Task description – Type the data below again exactly. Omit all pictures.

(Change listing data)
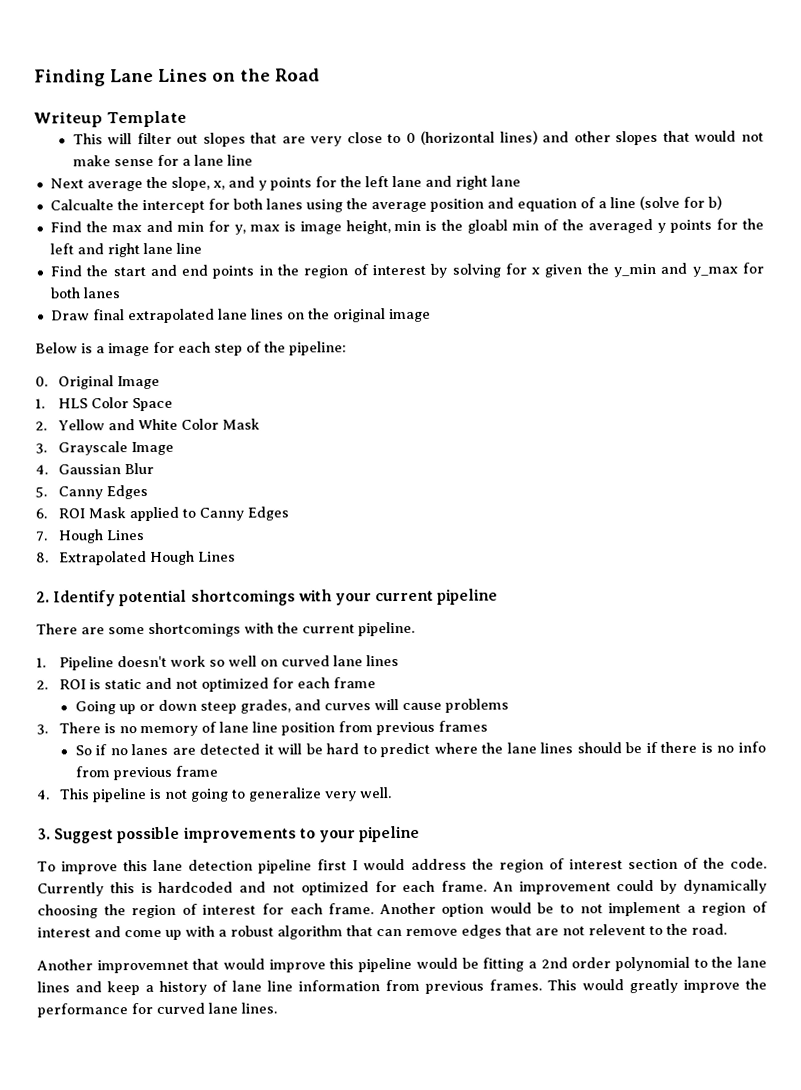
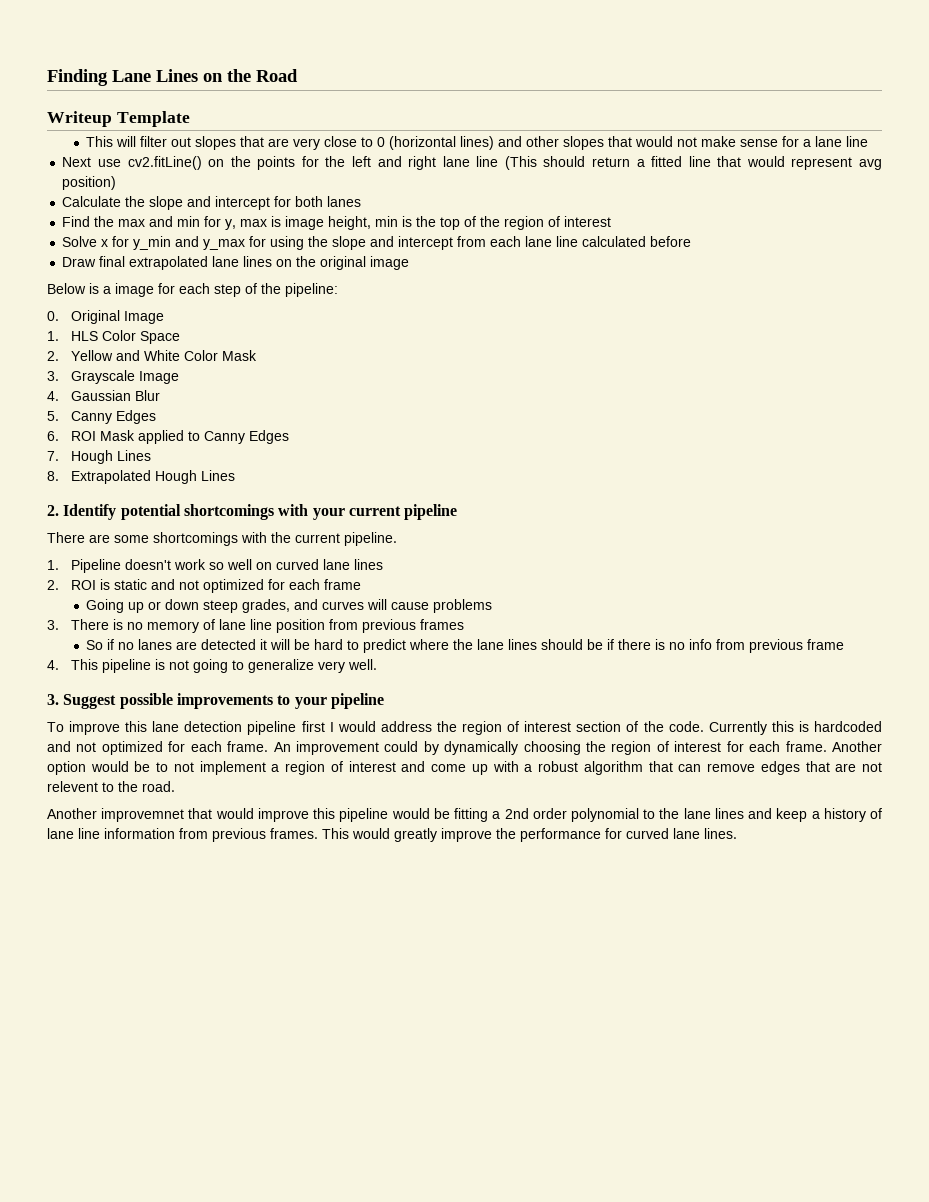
- Next average the slope, x, and y points for the left lane and right lane
- Calcualte the intercept for both lanes using the average position and equation of a line (solve for b)
+ Next use cv2.fitLine() on the points for the left and right lane line (This should return a fitted line that would represent avg position)
+ Calculate the slope and intercept for both lanes
- Find the max and min for y, max is image height, min is the gloabl min of the averaged y points for the left and right lane line
- Find the start and end points in the region of interest by solving for x given the y_min and y_max for both lanes
+ Find the max and min for y, max is image height, min is the top of the region of interest
+ Solve x for y_min and y_max for using the slope and intercept from each lane line calculated before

Your solution –
- Next average the slope, x, and y points for the left lane and right lane
- Calcualte the intercept for both lanes using the average position and equation of a line (solve for b)
+ Next use cv2.fitLine() on the points for the left and right lane line (This should return a fitted line that would represent avg position)
+ Calculate the slope and intercept for both lanes
- Find the max and min for y, max is image height, min is the gloabl min of the averaged y points for the left and right lane line
- Find the start and end points in the region of interest by solving for x given the y_min and y_max for both lanes
+ Find the max and min for y, max is image height, min is the top of the region of interest
+ Solve x for y_min and y_max for using the slope and intercept from each lane line calculated before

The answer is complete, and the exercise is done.